The Satisfaction Puzzle
Thursday, October 04, 2012
I'm struggling to stay on track this Fall. There are a lot of factors, and I thought I'd list them here.
1. I love all the pumpkin donuts, munchkins, and other Fall treaties. It's very hard to resist.
2. I'm basically satisfied with my shape/size right now. I can wear most of my "skinny" clothes. I'm comfortable and that leads me to complacency.
3. Two weeks ago I stayed on track all week and maintained. Last week, I ate too many donuts, cookies, crackers, and other treats and maintained. Where's the reward for being good and/or punishment for being bad?
4. I'm walking home from work these days (about 2.5 miles), and that leaves me less motivated to work out.
#2 is most challenging. I like what I see in the mirror. I like catching a glimpse of my reflection in windows. I feel good, my bp is excellent (a little low, actually), and my weight isn't stopping me from doing what I want to do.
So why keep going? Why keep aiming for another 20 pounds? Why not be content?
1. I still have clothes that I want to wear that are too tight.
2. Metabolism and weight can be even more of a challenge after menopause. I want to enter menopause with good eating/exercise habits.
3. Even 20 pounds overweight can have negative health affects. I want to stay healthy so I can stay active, physically and mentally.
4. I still am very vulnerable to binge eating, especially with certain trigger foods.
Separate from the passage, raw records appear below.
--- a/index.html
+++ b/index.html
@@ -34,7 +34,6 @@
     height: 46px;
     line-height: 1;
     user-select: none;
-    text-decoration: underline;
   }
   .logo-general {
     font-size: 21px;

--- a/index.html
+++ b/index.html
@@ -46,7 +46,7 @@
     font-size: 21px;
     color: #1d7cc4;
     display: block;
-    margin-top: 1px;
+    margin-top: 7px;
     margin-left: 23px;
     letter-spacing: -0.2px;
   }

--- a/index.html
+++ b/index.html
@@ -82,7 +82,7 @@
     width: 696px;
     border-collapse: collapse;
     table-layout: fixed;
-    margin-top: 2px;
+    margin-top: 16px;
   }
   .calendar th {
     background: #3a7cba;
I need to keep a goal in mind to help prevent/limit binges.
Funny that I list clothes first! I never knew I was such a clothes horse!
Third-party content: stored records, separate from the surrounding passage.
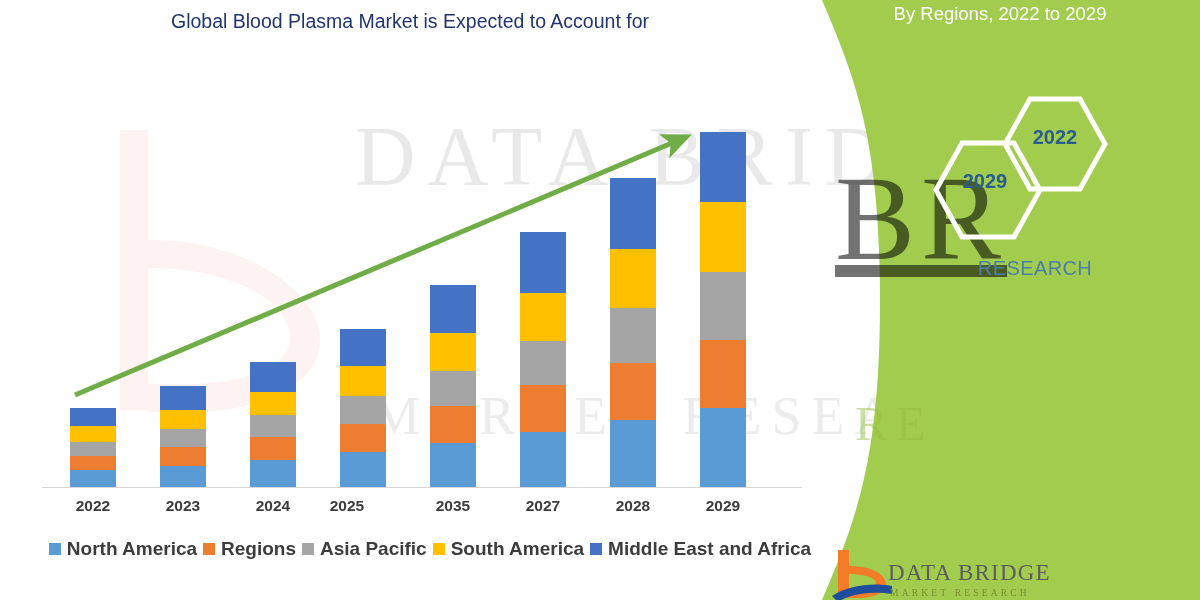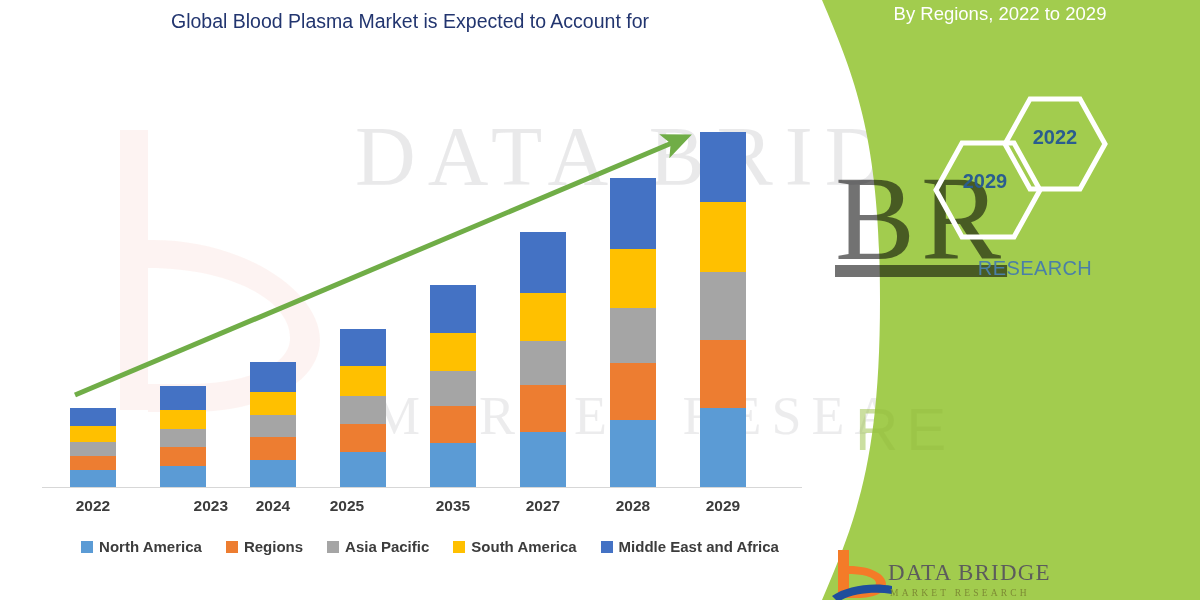--- a/index.html
+++ b/index.html
@@ -30,8 +30,8 @@
   }
   .wm-green2{
     position:absolute;left:855px;top:395px;
-    font-size:60px;letter-spacing:8px;color:#98c044;opacity:.5;
-    font-family:Liberation Sans, sans-serif;white-space:nowrap;
+    font-size:49px;letter-spacing:8px;color:#98c044;opacity:.5;
+    font-family:Liberation Serif, serif;white-space:nowrap;
   }
 
   

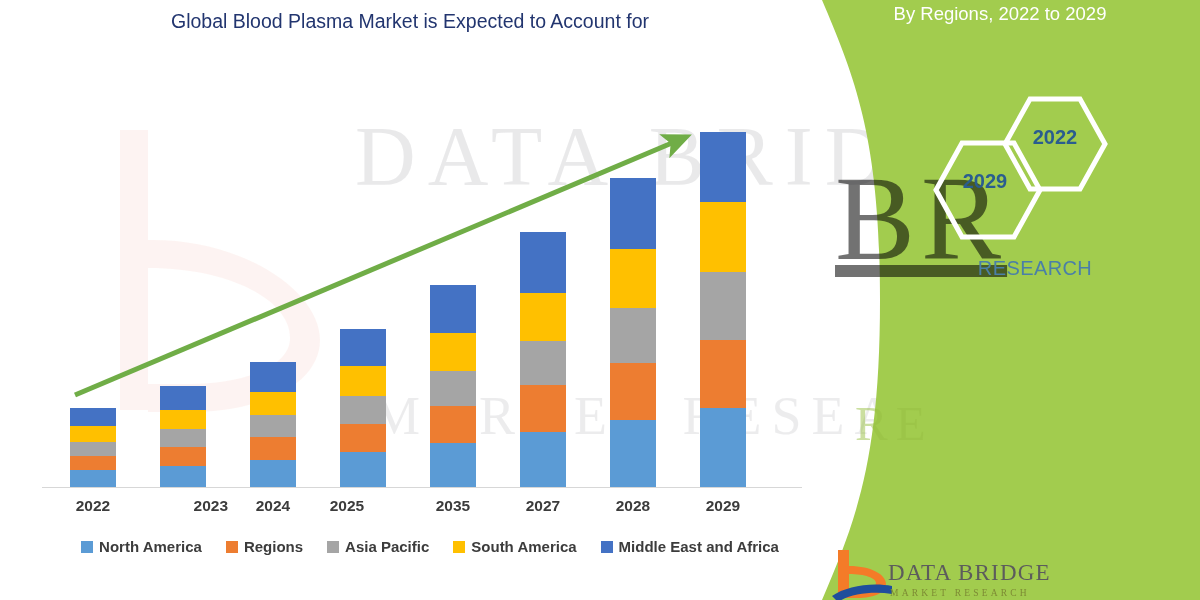--- a/index.html
+++ b/index.html
@@ -172,7 +172,7 @@
       </div>
     <div id="xlabels">
         <div class="xlab" style="left: 48px;">2022</div>
-        <div class="xlab" style="left: 138px; text-align: right;">2023</div>
+        <div class="xlab" style="left: 138px;">2023</div>
         <div class="xlab" style="left: 228px;">2024</div>
         <div class="xlab" style="left: 302px;">2025</div>
         <div class="xlab" style="left: 408px;">2035</div>

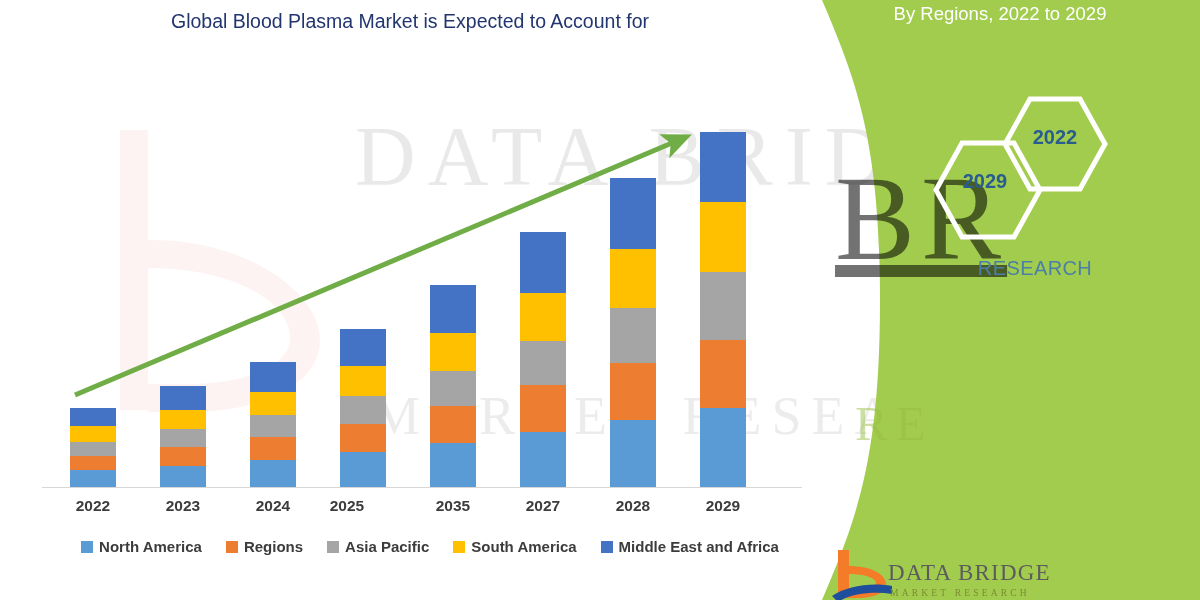--- a/index.html
+++ b/index.html
@@ -56,8 +56,8 @@
   
   .legend{
     position:absolute;left:40px;top:538px;width:780px;
-    display:flex;align-items:center;justify-content:center;gap:24px;
-    font-size:15px;font-weight:bold;color:#3c3c3c;
+    display:flex;align-items:center;justify-content:center;gap:6px;
+    font-size:19px;font-weight:bold;color:#3c3c3c;
   }
   .legend-item{display:flex;align-items:center;gap:6px;white-space:nowrap;}
   .legend-swatch{width:12px;height:12px;display:inline-block;}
#4 will always be a challenge, whether I'm trying to lose or maintaining. Avoiding triggers is the best strategy. I don't know if I'll ever be able to have *a* cookie and not want to eat the whole box. Recognizing triggers for what they are helps. If I look at a donut and want it, it helps to say to myself, "that's not just a donut. It's a trigger, and eating it will not satisfy you. You will keep eating eating, even though you're not hungry."